Mémoires de Guerre

 

Lille, Haubourdin : un rêve, un cauchemar, je ne sais plus ! Comment en était-on arrivé là ???

Ces retraites continues, ces marches épuisantes, cette  course pour échapper ; cette hantise de vivre, de survivre plutôt : tout cela accepté parce que l'on croyait au miracle !!

Mais nous ignorions qu'il eût fallu cela pour en sortir !

Tout était joué bien avant !

Les dés étaient pipés ; nous ne pouvions pas le savoir et cela se terminait là, dans une malterie : plus de munitions …et un ordre : «Déposer les armes». C'était fini, ou plutôt cela commençait.

Nous venions de vivre une époque : en trois semaines la France glorieuse avait sombré. Pourquoi ?? Ce n'est pas mon affaire ! Tout a été dit là-dessus : mais il reste nous, les vaincus.

J'ai vécu avec eux, j'ai été des leurs.

J'ai fait partie de cette jeunesse de l'année 1936 dont on a tant parlé : les 40 heures, les congés payés, victoire du peuple, émancipation des travailleurs, slogans, poings levés !

Mais aussi 2 années de service militaire : classes creuses obligent et, pour les gosses de ma génération, tout autre chose qu'une victoire ?

Ô bien sûr nous avions gagné «l'autre» et si nous l'ignorions, ce n'est pas par manque de l'avoir entendu rabâcher : la famille d'abord, l'oncle qui avait «fait la Marne».

La première ! Celle des taxis.

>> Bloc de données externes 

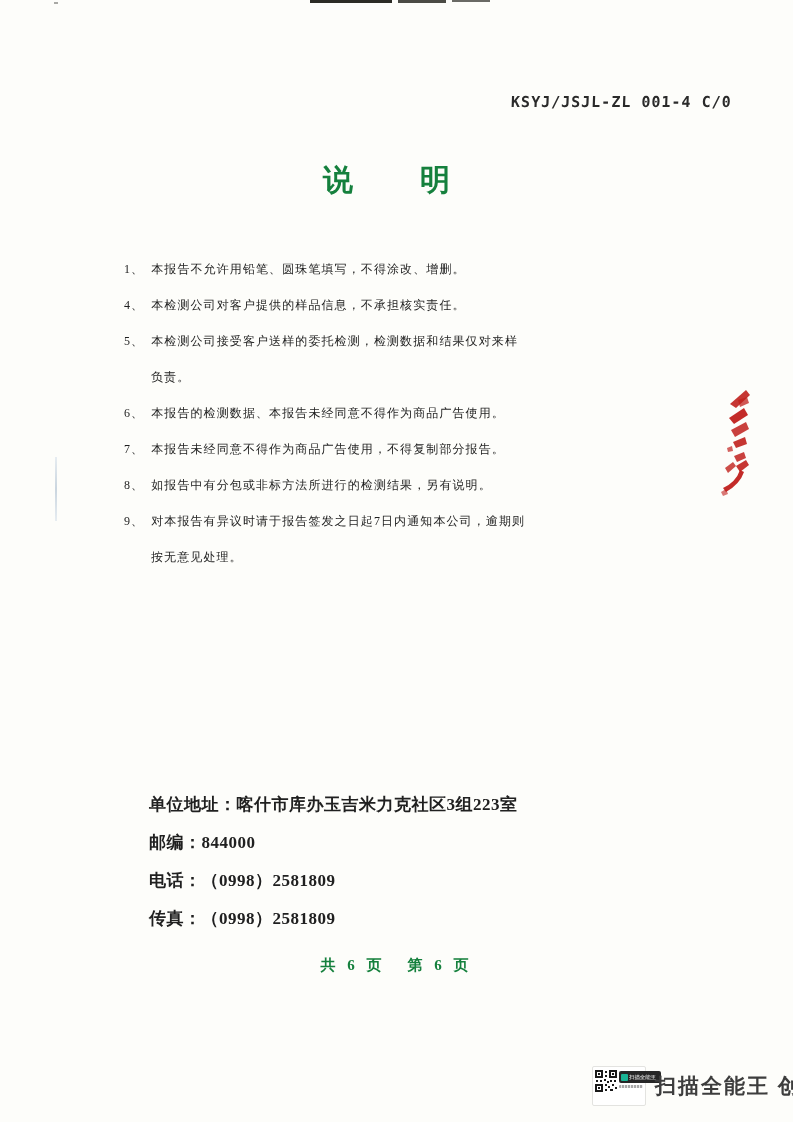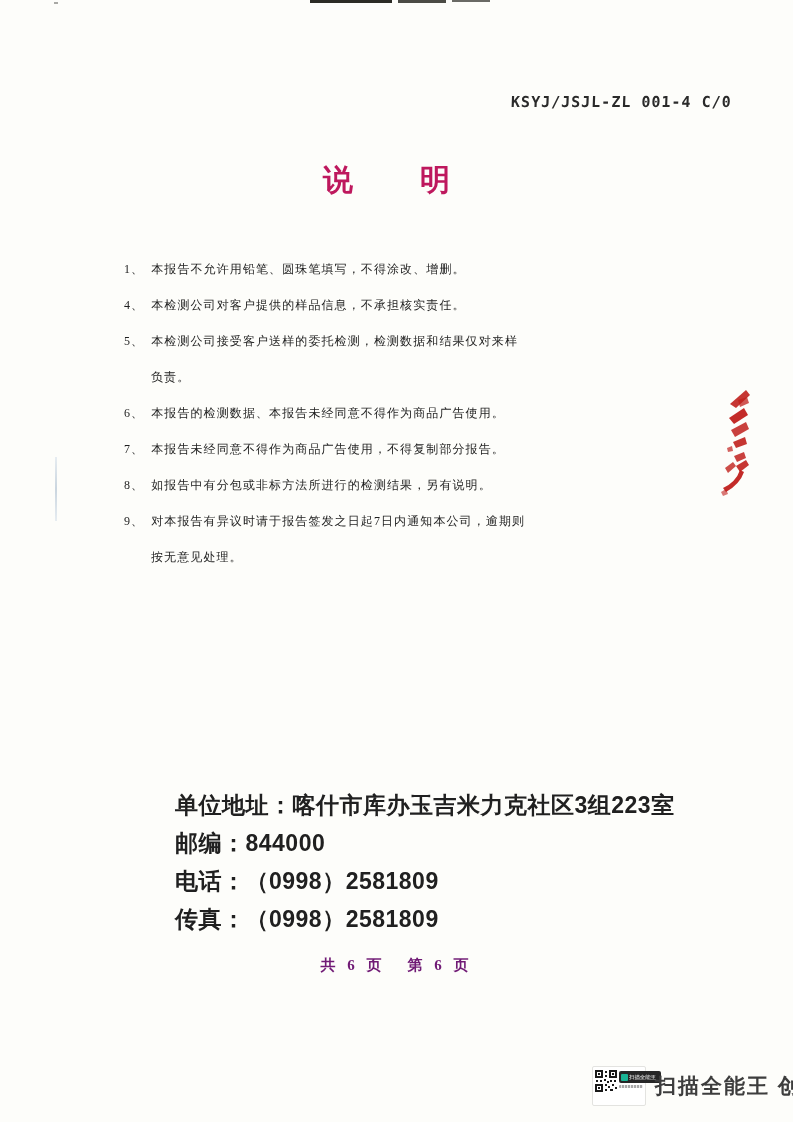--- a/index.html
+++ b/index.html
@@ -30,7 +30,7 @@
   .title{
     position:absolute;left:323px;top:160px;
     font-size:30px;font-weight:bold;letter-spacing:67px;
-    white-space:nowrap;color:#be185d;
+    white-space:nowrap;color:#15803d;
   }
   .notes{
     position:absolute;left:124px;top:251px;width:580px;

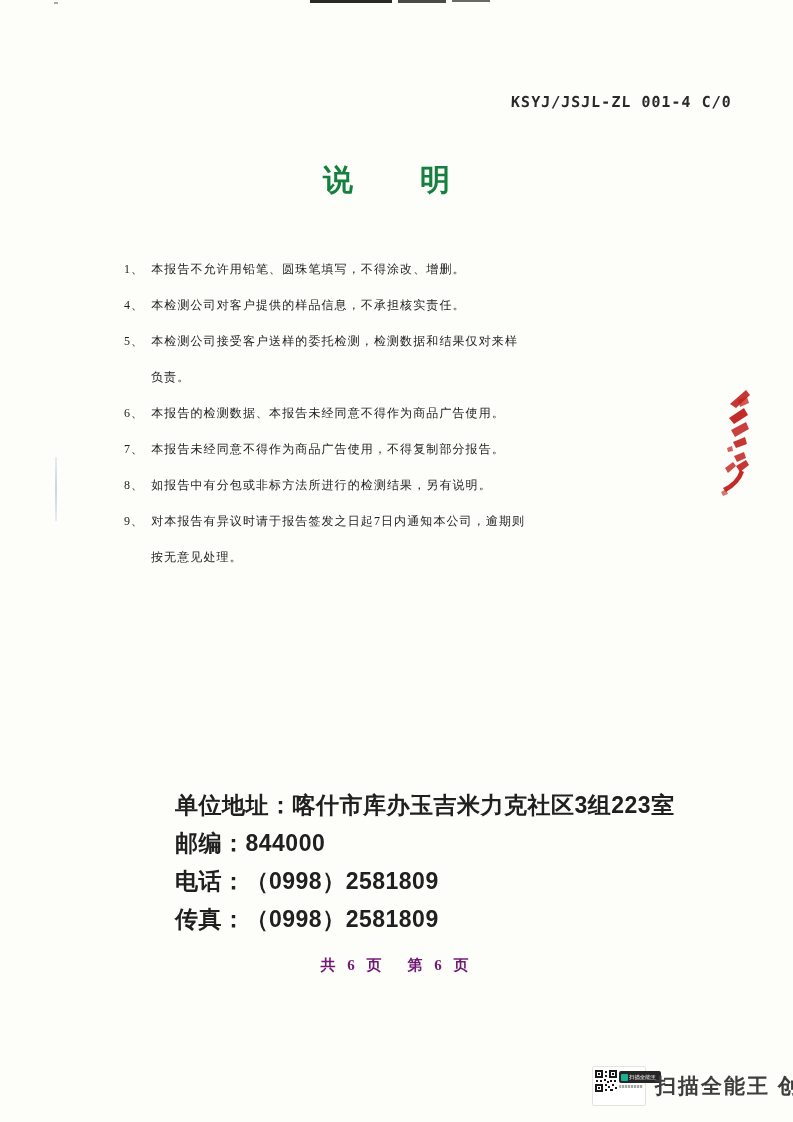--- a/index.html
+++ b/index.html
@@ -42,8 +42,8 @@
 
   .contact{
     position:absolute;left:149px;top:786px;
-    font-family:Liberation Sans, sans-serif;
-    font-size:23px;font-weight:700;letter-spacing:.5px;color:#202020;margin-left:26px;
+    font-family:Liberation Serif, serif;
+    font-size:17px;font-weight:700;letter-spacing:.5px;color:#202020;
   }
   .contact-line{height:38px;line-height:38px;white-space:nowrap;}
 

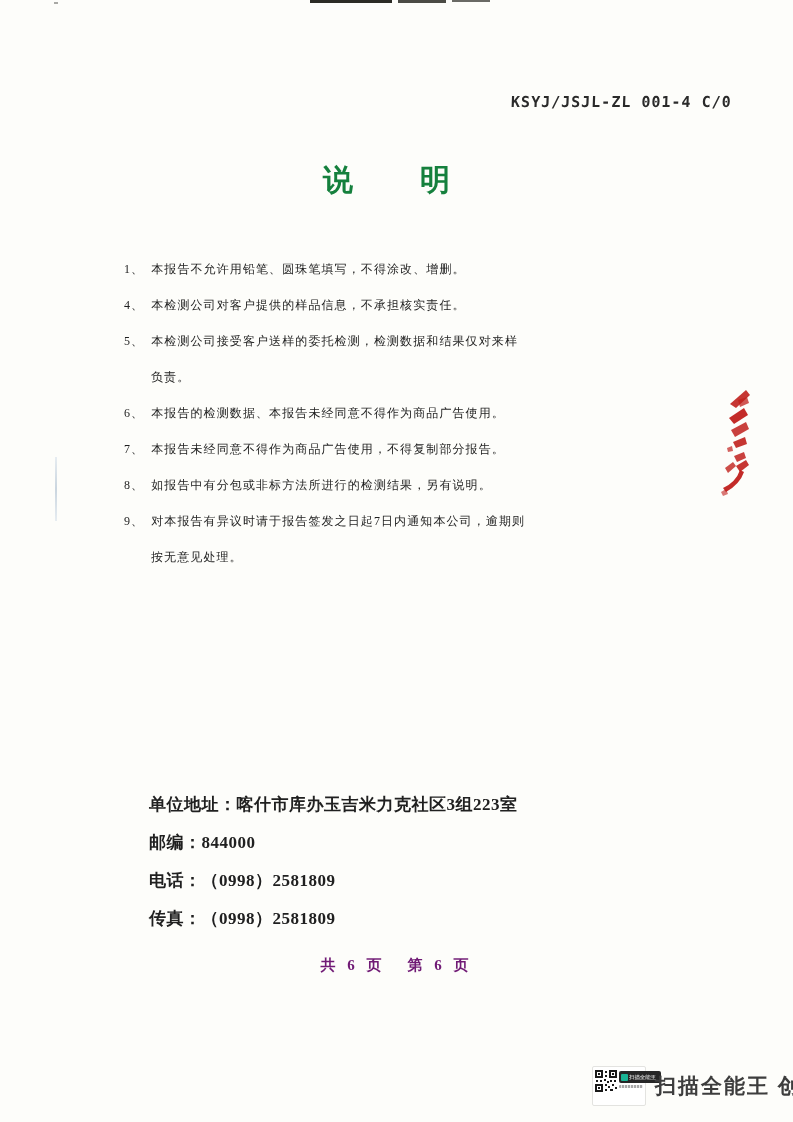--- a/index.html
+++ b/index.html
@@ -50,7 +50,7 @@
   .page-footer{
     position:absolute;left:0;top:956px;width:100%;
     text-align:center;font-size:15px;font-weight:bold;
-    letter-spacing:4px;color:#701a75;
+    letter-spacing:4px;color:#15803d;
   }
   .page-footer .pf-current{margin-left:22px;}
 

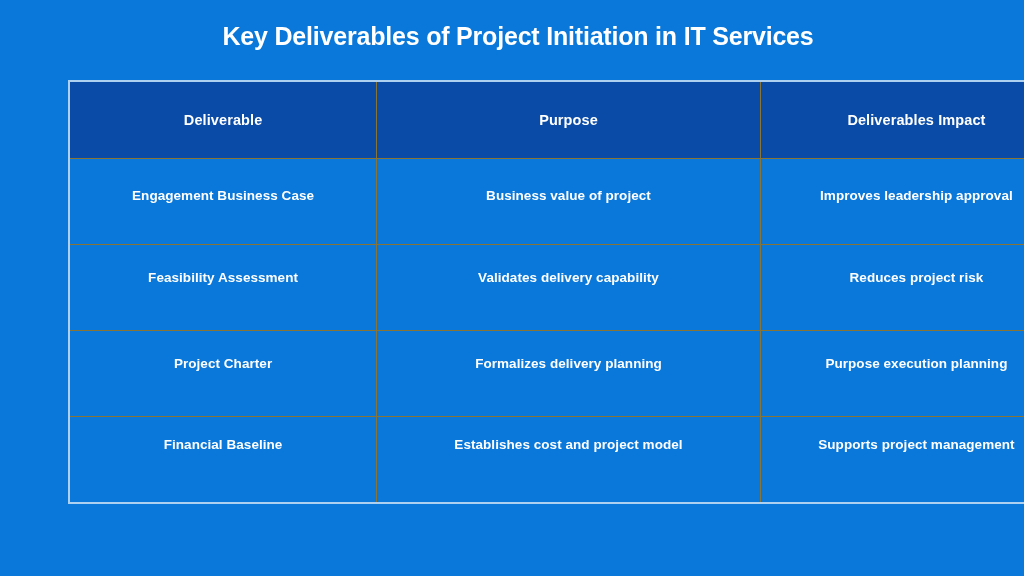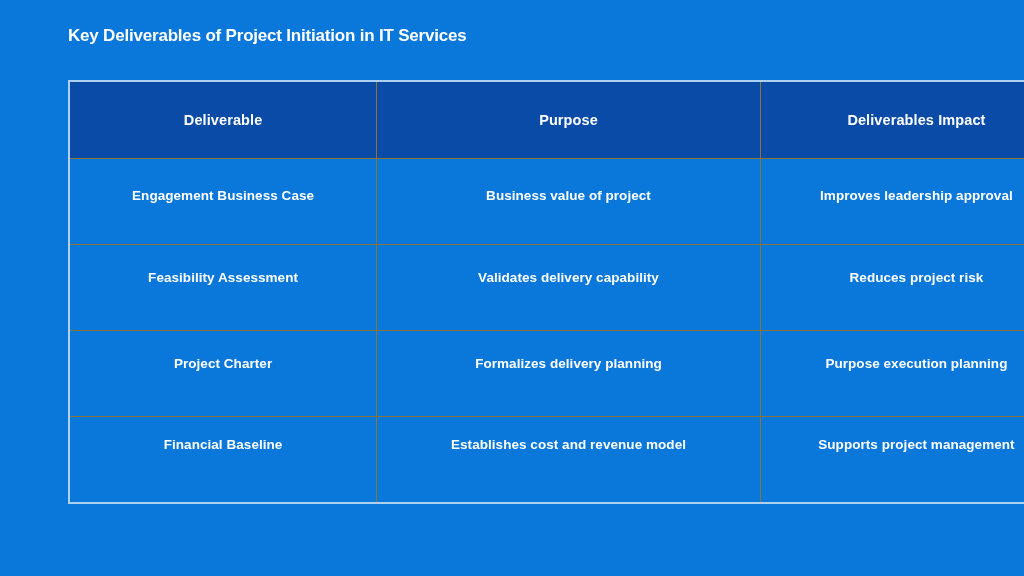--- a/index.html
+++ b/index.html
@@ -26,12 +26,13 @@
     left: 68px;
     top: 20px;
     width: 900px;
-    font-size: 17px;
+    font-size: 25px;
     font-weight: bold;
     color: #ffffff;
     letter-spacing: -0.2px;
     line-height: 32px;
     white-space: nowrap;
+    text-align: center;
   }
   .table-wrap {
     position: absolute;

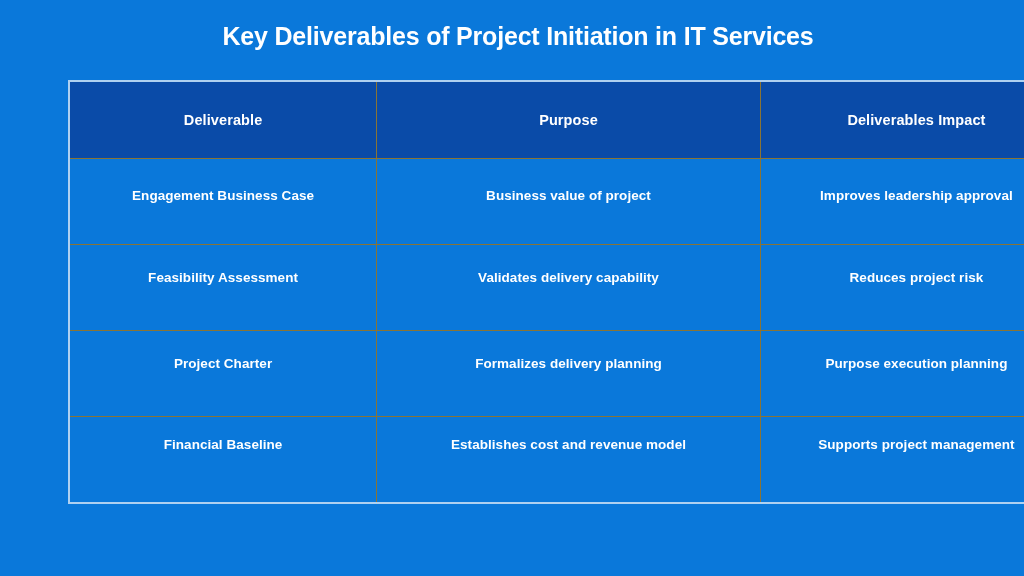--- a/index.html
+++ b/index.html
@@ -161,7 +161,7 @@
             <span class="cell-inner">Financial Baseline</span>
           </td>
           <td>
-            <span class="cell-inner">Establishes cost and revenue model</span>
+            <span class="cell-inner">Establishes cost and project model</span>
           </td>
           <td>
             <span class="cell-inner">Supports project management</span>

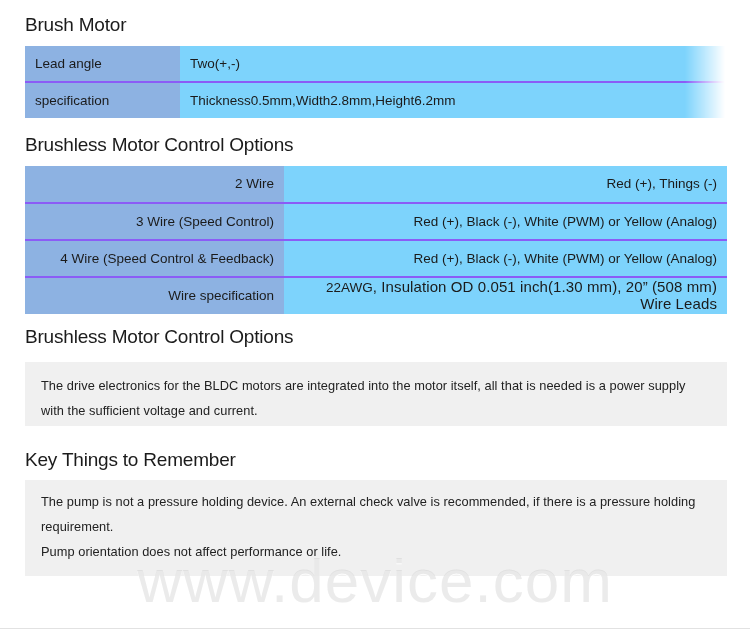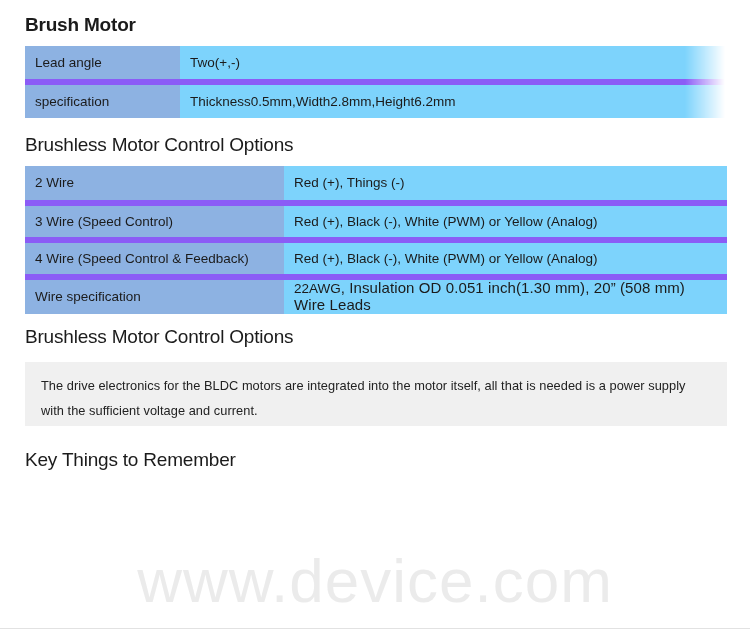--- a/index.html
+++ b/index.html
@@ -148,7 +148,7 @@
 
 <div class="page">
 
-  <div class="section-heading" style="top:14px;font-weight:bold;">Brush Motor</div>
+  <div class="section-heading" style="top:14px;">Brush Motor</div>
 
   <table class="spec-table" id="table-brush-motor">
     <tbody>

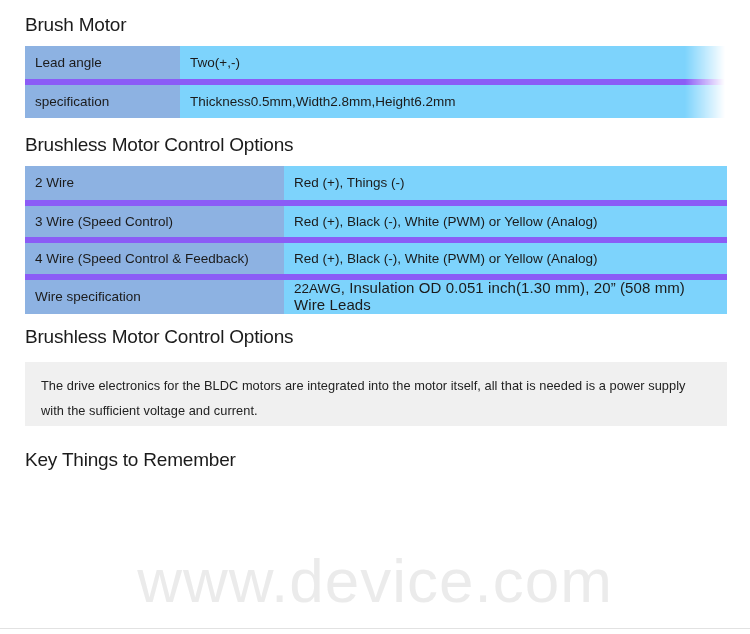--- a/index.html
+++ b/index.html
@@ -47,7 +47,7 @@
     font-size: 13.5px;
     line-height: 16px;
     color: #1b1b1b;
-    border-bottom: 6px solid #8b5cf6;
+    border-bottom: 2px solid #8b5cf6;
   }
   .spec-table tr:last-child td {
     border-bottom: none;

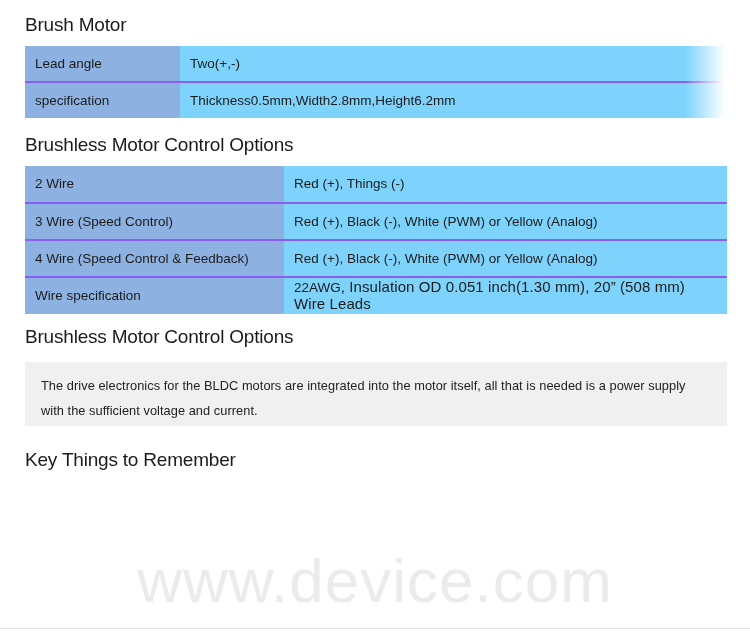--- a/index.html
+++ b/index.html
@@ -76,7 +76,7 @@
     width: 702px;
   }
   #table-control-options td.key-cell { width: 239px; }
-  #table-control-options tr { height: 37px; }
+  #table-control-options tr { height: 37px; text-align: right; }
 
   .awg-lead {
     font-size: 13.5px;

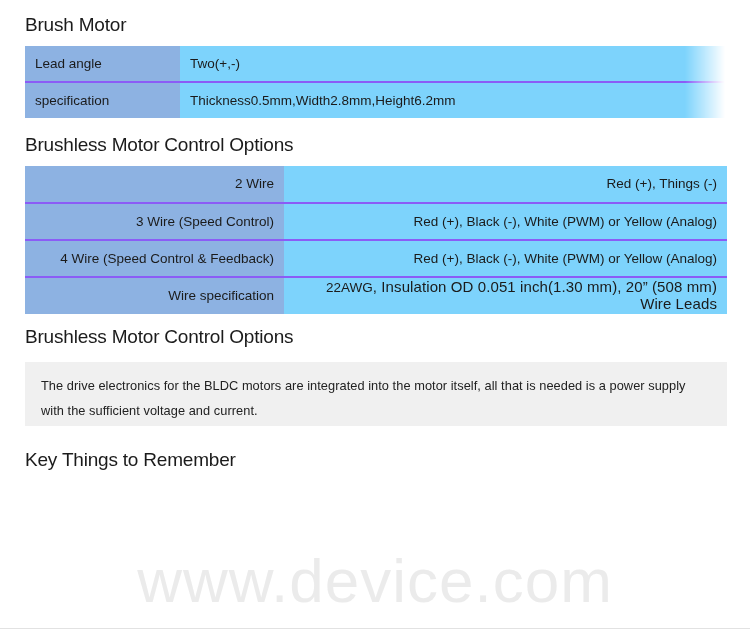--- a/index.html
+++ b/index.html
@@ -196,6 +196,10 @@
 
   <div class="section-heading" style="top:449px;">Key Things to Remember</div>
 
+  <div class="note-panel" id="note-key-things">
+    <p>The pump is not a pressure holding device. An external check valve is recommended, if there is a pressure holding requirement.</p>
+    <p>Pump orientation does not affect performance or life.</p>
+  </div>
 
   <div class="watermark">www.device.com</div>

Ma mère qui avait travaillé en usine pour faire des obus. Et puis mon père qui, lorsque j'évoquais la loi des 2 ans, rétorquait, moustache en bataille : "j'en ai fait 7».

Et là-dessus démarrait un interminable récit des heurs et malheurs d'un dragon (lui) à qui l'on avait retiré son cheval. Un seul salut : la fuite. Déjà !

Tout gosse on m'avait inculqué la peur du monstre (le boche); dans nos jeux d'écoliers, c'était lui le voleur et, bien sûr, le vaincu!

Il n'est pas jusqu'au grand-père qui avait connu 70, celle des casques à pointes, et qui, par instants, ne nous parlât des prussiens. Il y avait aussi le théâtre où le Franc-Tireur et l'Alsacien dominaient...

Je n'ai jamais bien su d'ailleurs ce qu'en pensait mon aïeul assez caustique à ses heures !

Les francs-tireurs de chez nous étaient, disait-il, des gens qui tiraient à 100 m avec des fusils qui tiraient à 40 m !!!

Comme à cette époque la discussion n'était guère permise, nous nous inclinions et il vaut mieux taire ce que nous en pensions.